ABSTRACT: Objectives: The aim of study was to evaluate the changes in proteomic profile of human serum induced by the development of tick-borne neuroborreliosis (NB), before/after therapy, patients treated with prolonged multidrug therapy according to ILADS (International Lyme and Associated Diseases Society), and foresters frequently exposed to tick bites. Methods: A proteomics approach was used to analyze the expression of proteins in serum of patients and sex/age-matched healthy donors. The analysis was performed using SDS-PAGE/LC-MS/MS (Q-Exactive OrbiTrap mass spectrometer). Results: Obtained results indicated changes in the serum proteome of patients with NB putting attention to the proteins involved mainly in calcium transport/metabolism and signaling molecules that differ patients before and after classic therapy. Moreover, ILADS treated patients have different protein distribution than patients from other groups, what is the consequence of prolonged antibiotic therapy.
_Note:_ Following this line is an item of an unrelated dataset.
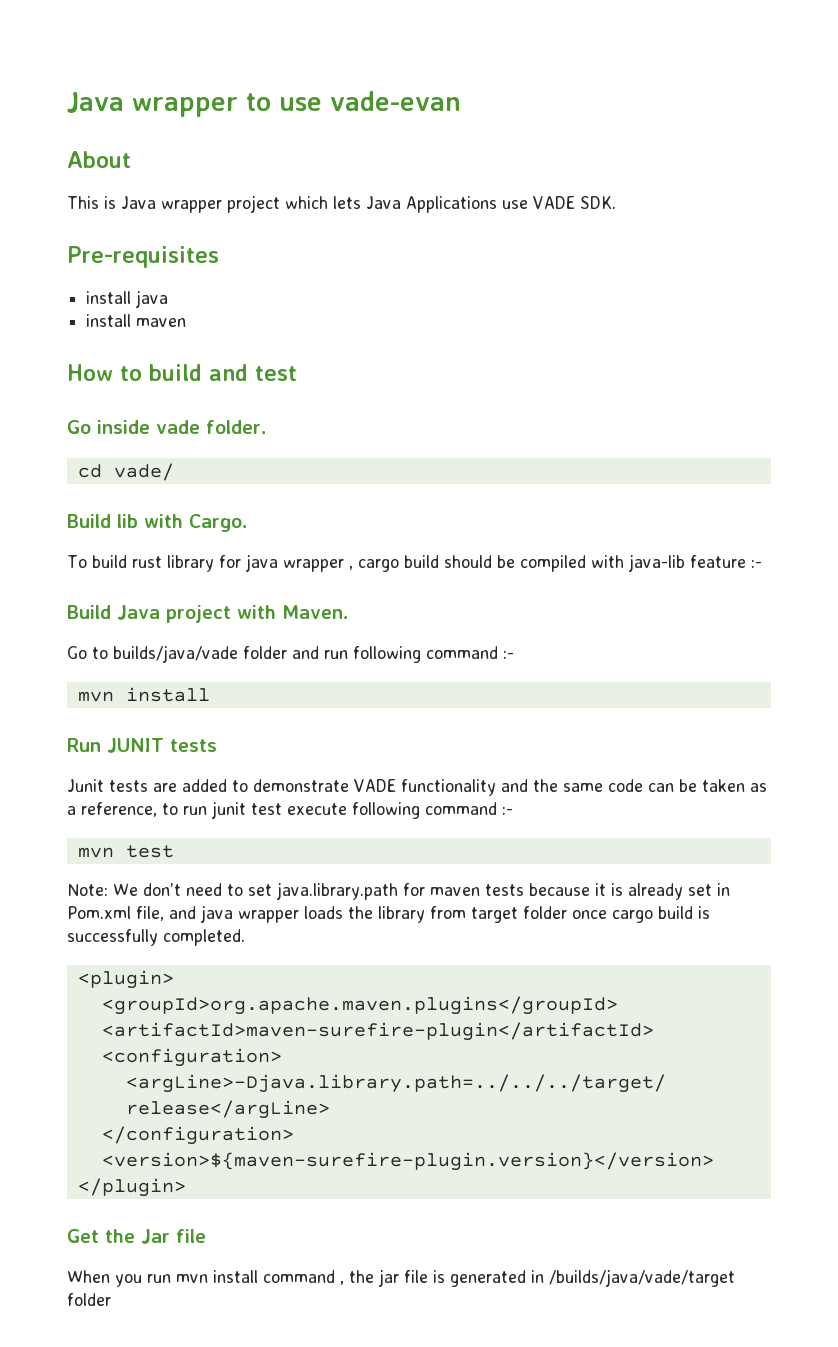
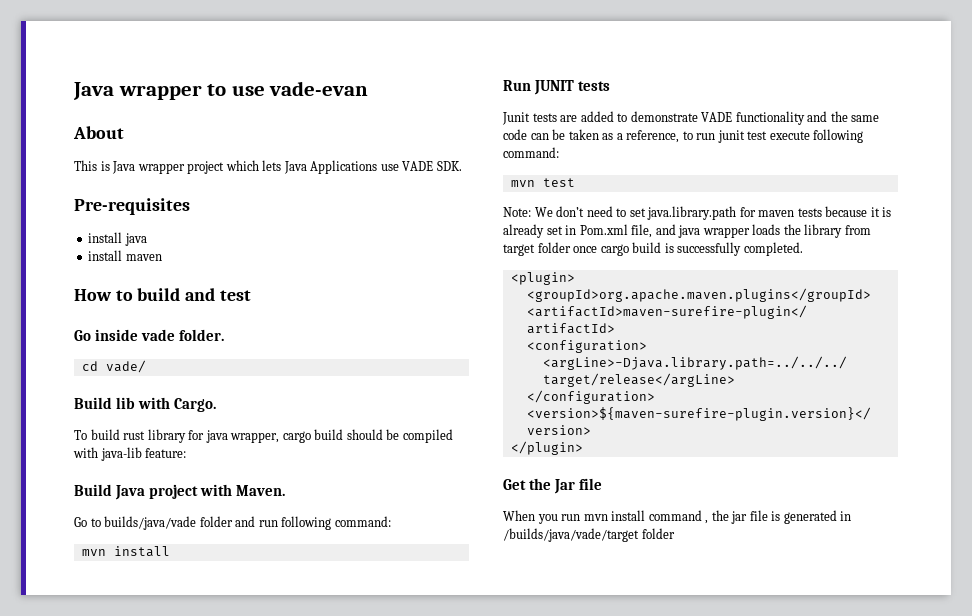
[282,559,353,572] wrapper , -> [230,432,280,443] wrapper,
[689,555,762,568] feature :- -> [145,448,187,458] feature:
[426,646,514,659] command :- -> [334,516,391,527] command:
[425,802,513,815] command :- -> [503,147,559,158] command:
In the case of foresters, the most important result is the increased β-secretase level, suggesting a soon-developing neurodegenerative disease. Conclusions: Obtained results may contribute to a better understanding of the mechanism of the development of tick-bone diseases, as well as will allow create new opportunities for its rapid and more effective therapy. However, further studies, on larger patients groups, are needed to apply them in clinical practice.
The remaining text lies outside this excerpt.